What to work on - Copy exactly the lines of the material below that fall between the line with "(349, 538) none -> (491, 292) //" and the line with "[421,156,449,166] [345,173,438,183] 2019", both of those lines included; pictures stay out.

Material for the task -

----------------------------------------

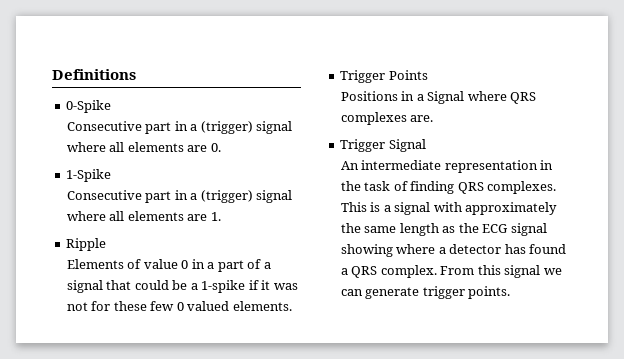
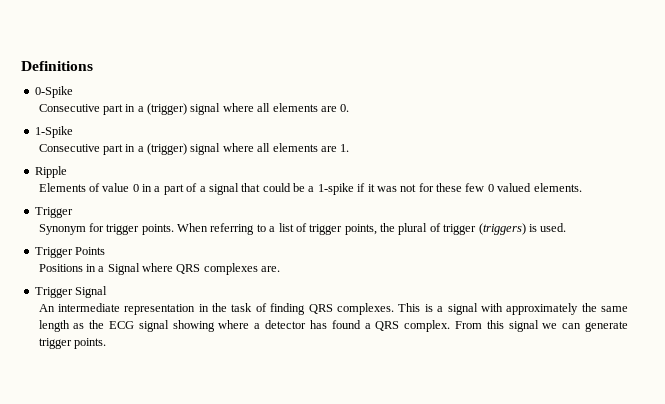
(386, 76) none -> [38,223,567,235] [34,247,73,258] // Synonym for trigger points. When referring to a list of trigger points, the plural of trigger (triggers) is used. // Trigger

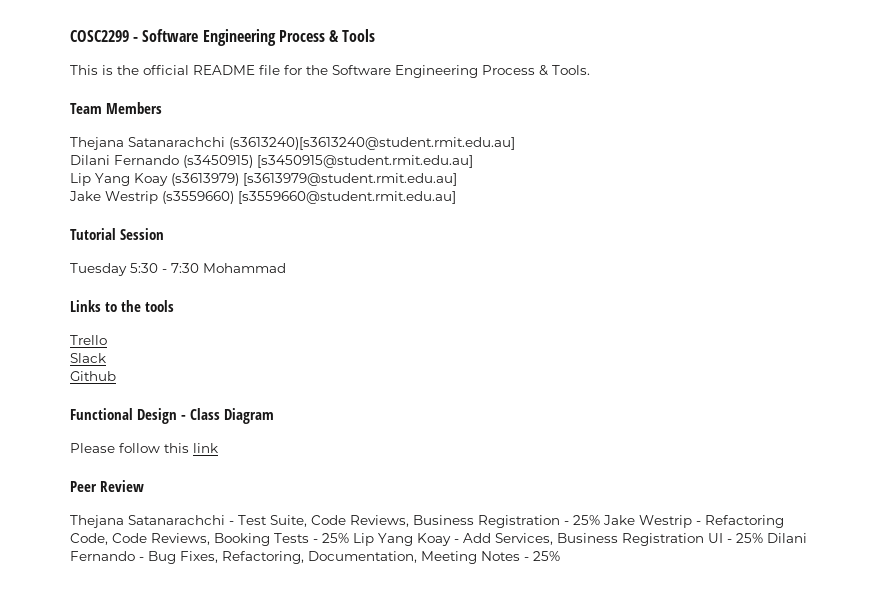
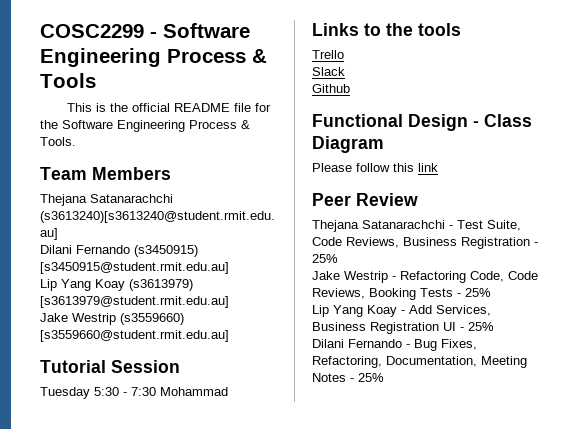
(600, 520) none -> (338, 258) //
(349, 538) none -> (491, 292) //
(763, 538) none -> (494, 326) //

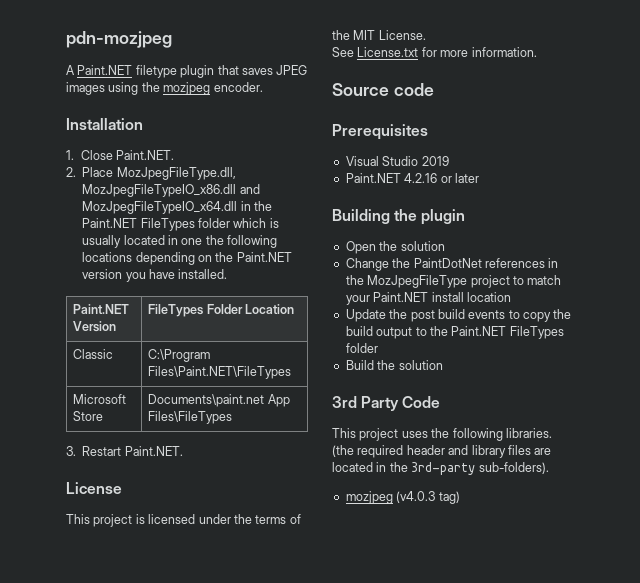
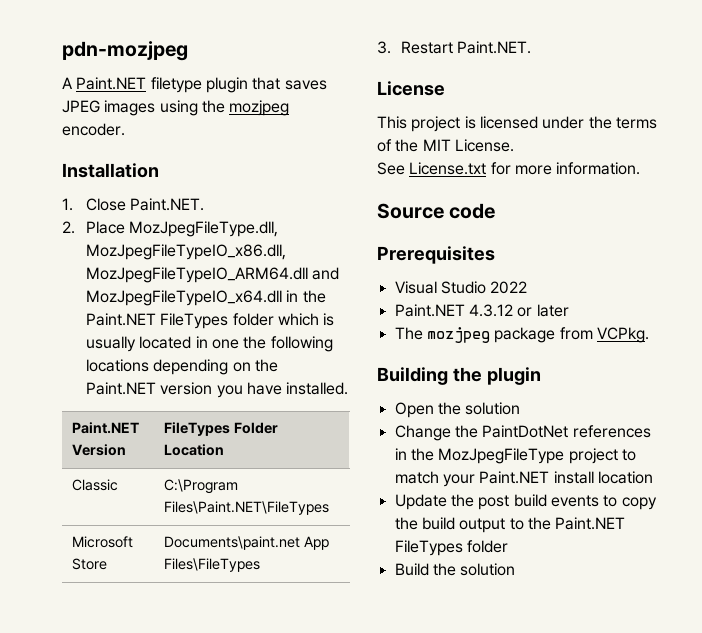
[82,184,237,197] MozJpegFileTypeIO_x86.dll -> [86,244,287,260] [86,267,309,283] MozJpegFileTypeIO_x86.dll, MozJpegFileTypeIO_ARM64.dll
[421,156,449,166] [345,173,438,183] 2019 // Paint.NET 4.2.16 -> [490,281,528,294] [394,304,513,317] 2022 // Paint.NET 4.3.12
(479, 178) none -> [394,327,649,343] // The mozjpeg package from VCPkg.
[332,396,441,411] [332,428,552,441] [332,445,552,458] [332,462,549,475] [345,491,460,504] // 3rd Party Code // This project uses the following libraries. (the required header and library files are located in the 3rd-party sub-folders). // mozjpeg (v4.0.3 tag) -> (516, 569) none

----------------------------------------

Solution to this problem -
(349, 538) none -> (491, 292) //
(763, 538) none -> (494, 326) //

[82,184,237,197] MozJpegFileTypeIO_x86.dll -> [86,244,287,260] [86,267,309,283] MozJpegFileTypeIO_x86.dll, MozJpegFileTypeIO_ARM64.dll
[421,156,449,166] [345,173,438,183] 2019 // Paint.NET 4.2.16 -> [490,281,528,294] [394,304,513,317] 2022 // Paint.NET 4.3.12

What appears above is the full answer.